First of all, I have seen no such
clear demarcation between "accomodation" and "adaptation" in the
literature.  Guyton's "Textbook of Medical Physiology" does seem to favor
your categorization, but the problem is this:  It seems to me that when
people speak of "adaptation" they are usually using it to describe
primary sensory receptors (ie. somatosensory and olfactory receptors)

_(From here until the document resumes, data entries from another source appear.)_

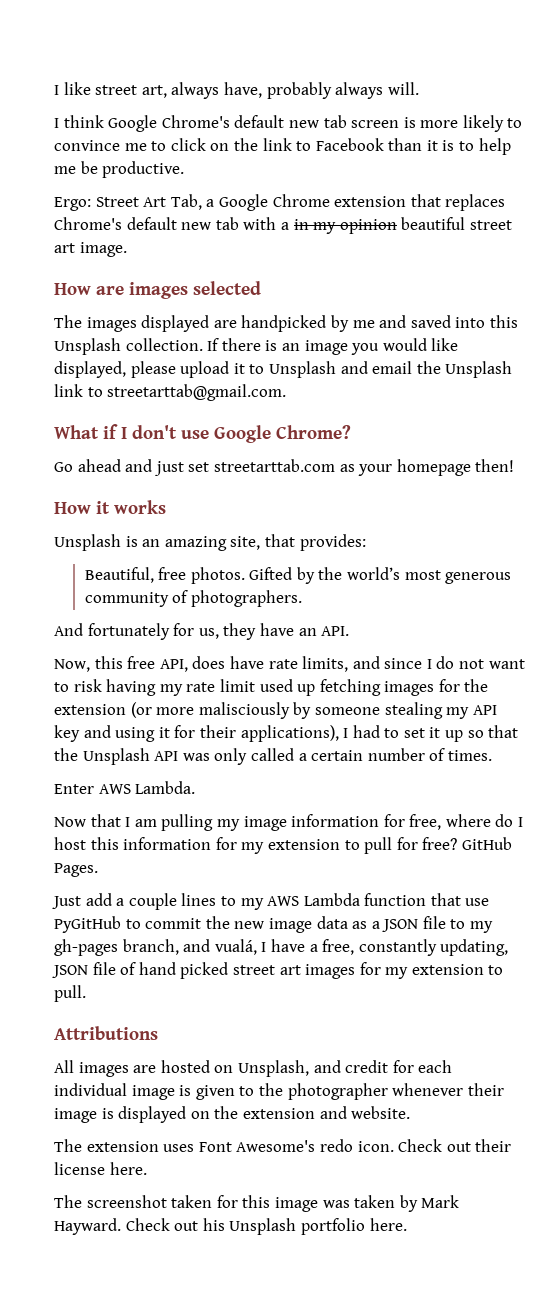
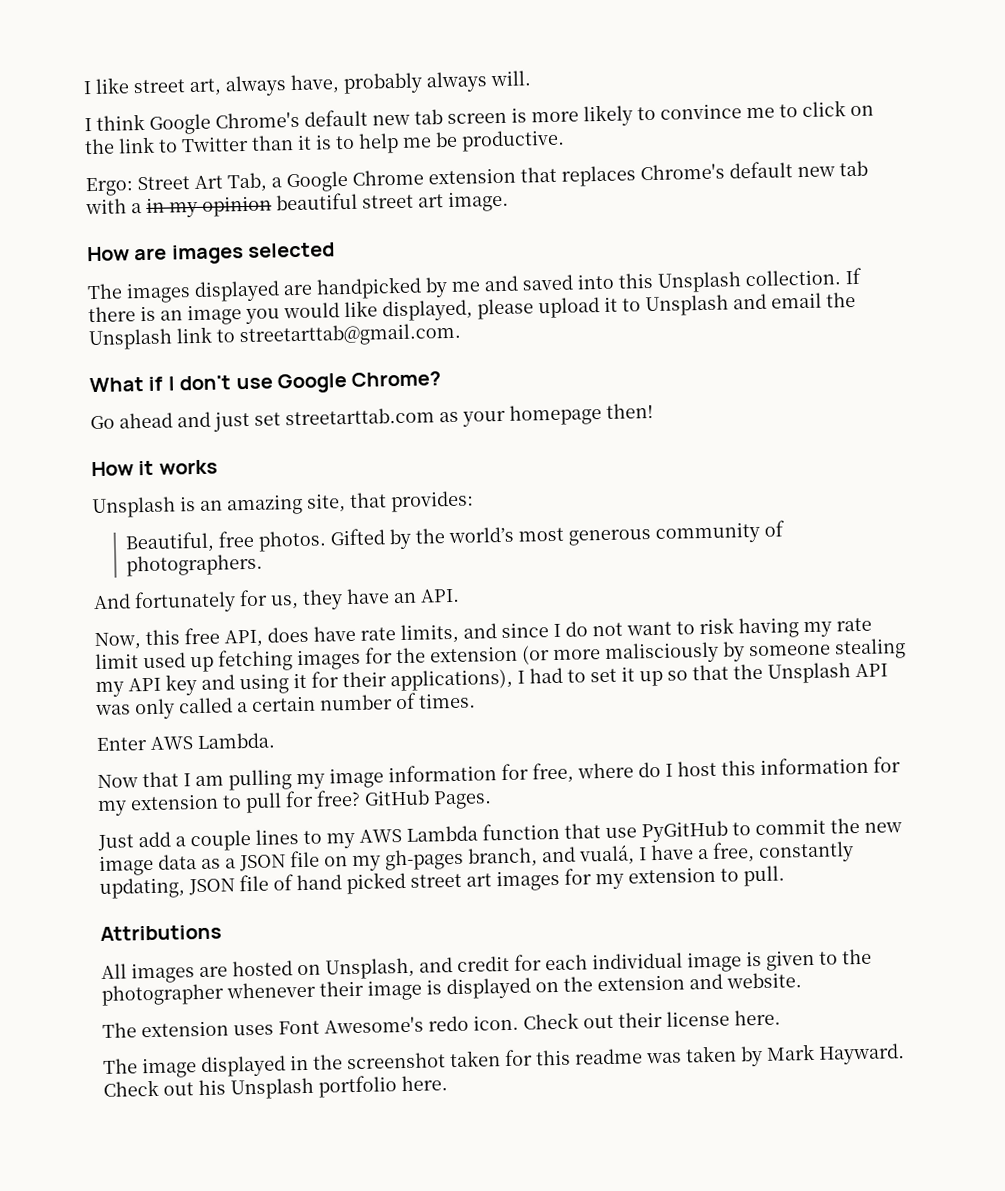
[315,138,384,151] Facebook -> [181,135,249,153] Twitter
[450,919,466,929] to -> [324,856,348,867] on
(82, 1201) none -> [142,1054,343,1079] image displayed in the
[274,1197,318,1212] image -> [574,1048,643,1065] readme

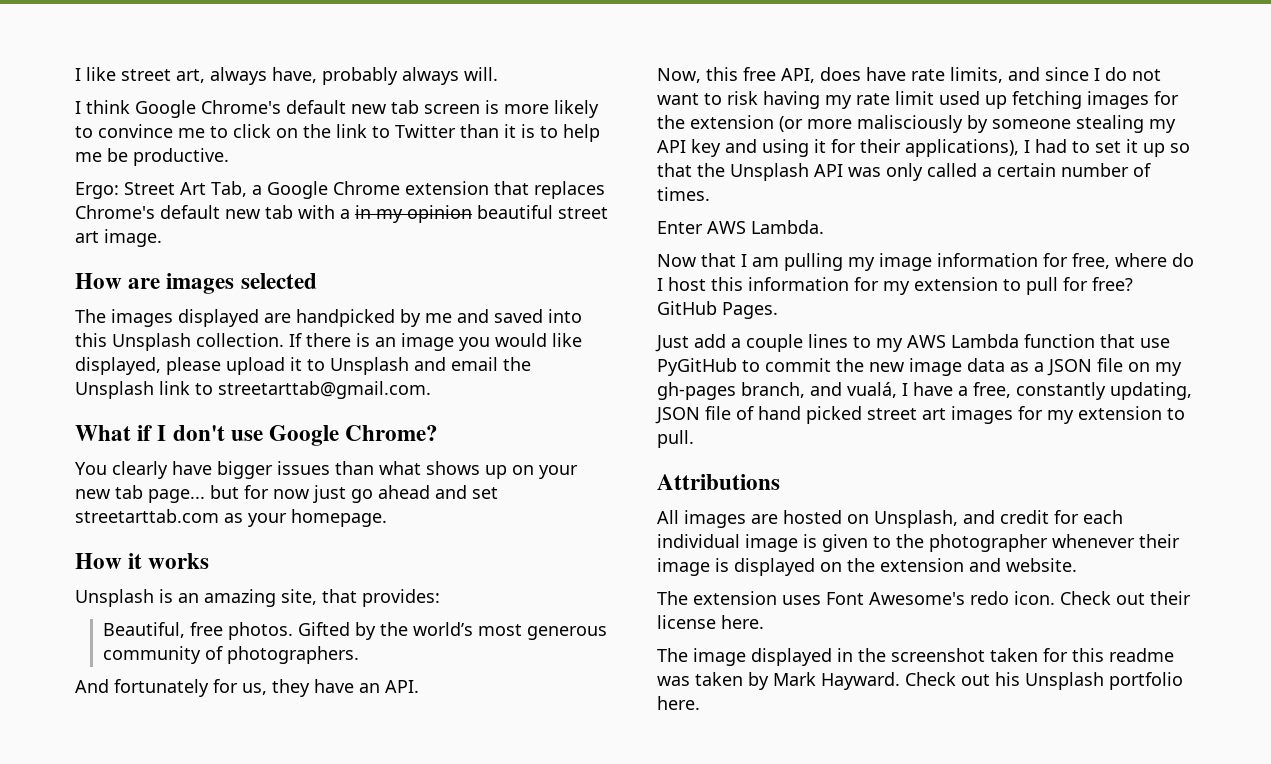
[90,415,115,430] Go -> [75,461,578,479] [75,485,373,503] You clearly have bigger issues than what shows up on your new tab page... but for now just go
[213,410,250,432] just -> (467, 492) none
[509,402,654,426] homepage then! -> [291,509,387,527] homepage.

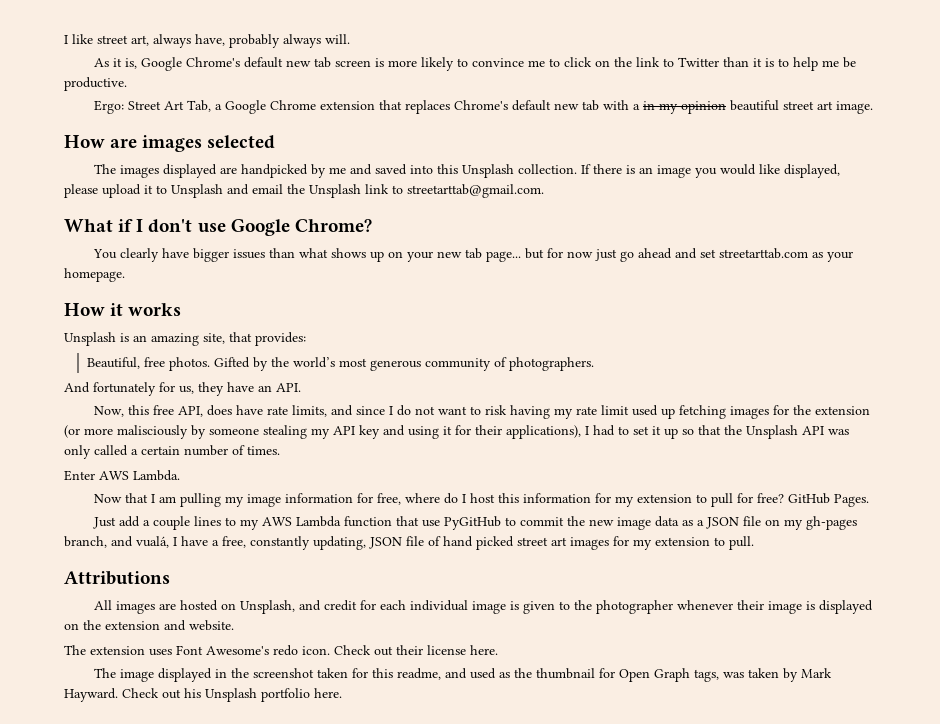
[75,100,130,114] I think -> [94,58,138,69] As it is,
[1109,648,1174,662] readme -> [397,668,720,682] readme, and used as the thumbnail for Open Graph tags,

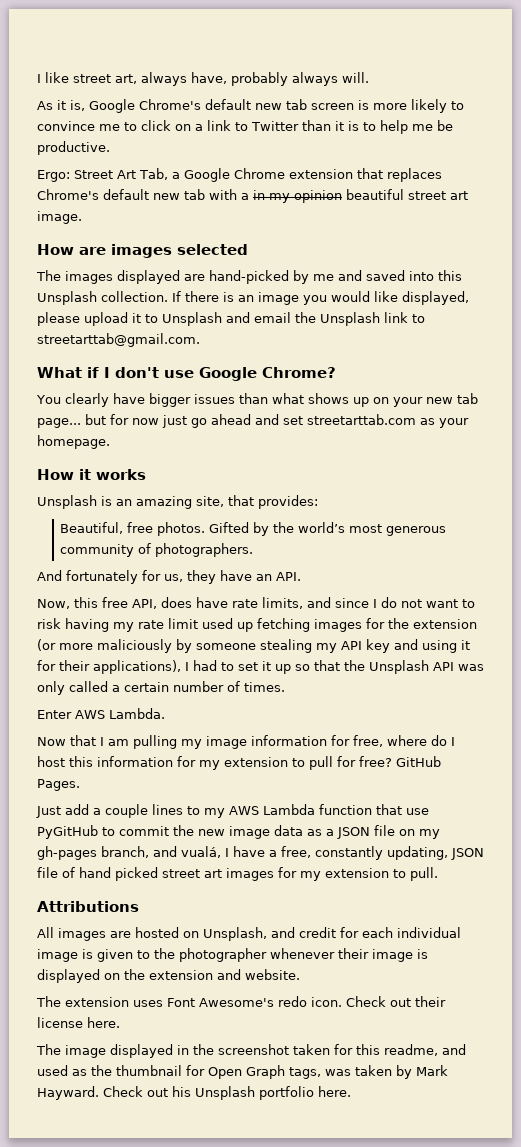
[614,57,633,67] the -> [195,124,203,131] a
[241,164,309,178] handpicked -> [209,270,289,284] hand-picked
[117,425,188,439] malisciously -> [97,639,172,653] maliciously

rather than, say, cortical pyramidal cells.  It is clear from the responses
I received to this post that many researchers refer to decreased spiking
in the hippocampus as accomodation.

Secondly, I have seen no other attempt to explain "adaptation" by any other
mechanism than exactly your definition of "accomodation" (which is the
change of threshold due to depolarization).  In other words, as far as I
know, the slow rise in threshold due to depolarization is exactly
what causes spiking to decrease and eventually cease during a non-novel
stimulus.  Therefore, accomodation of threshold is precisely what
produces accomodation of spiking (or adaptation by your definition).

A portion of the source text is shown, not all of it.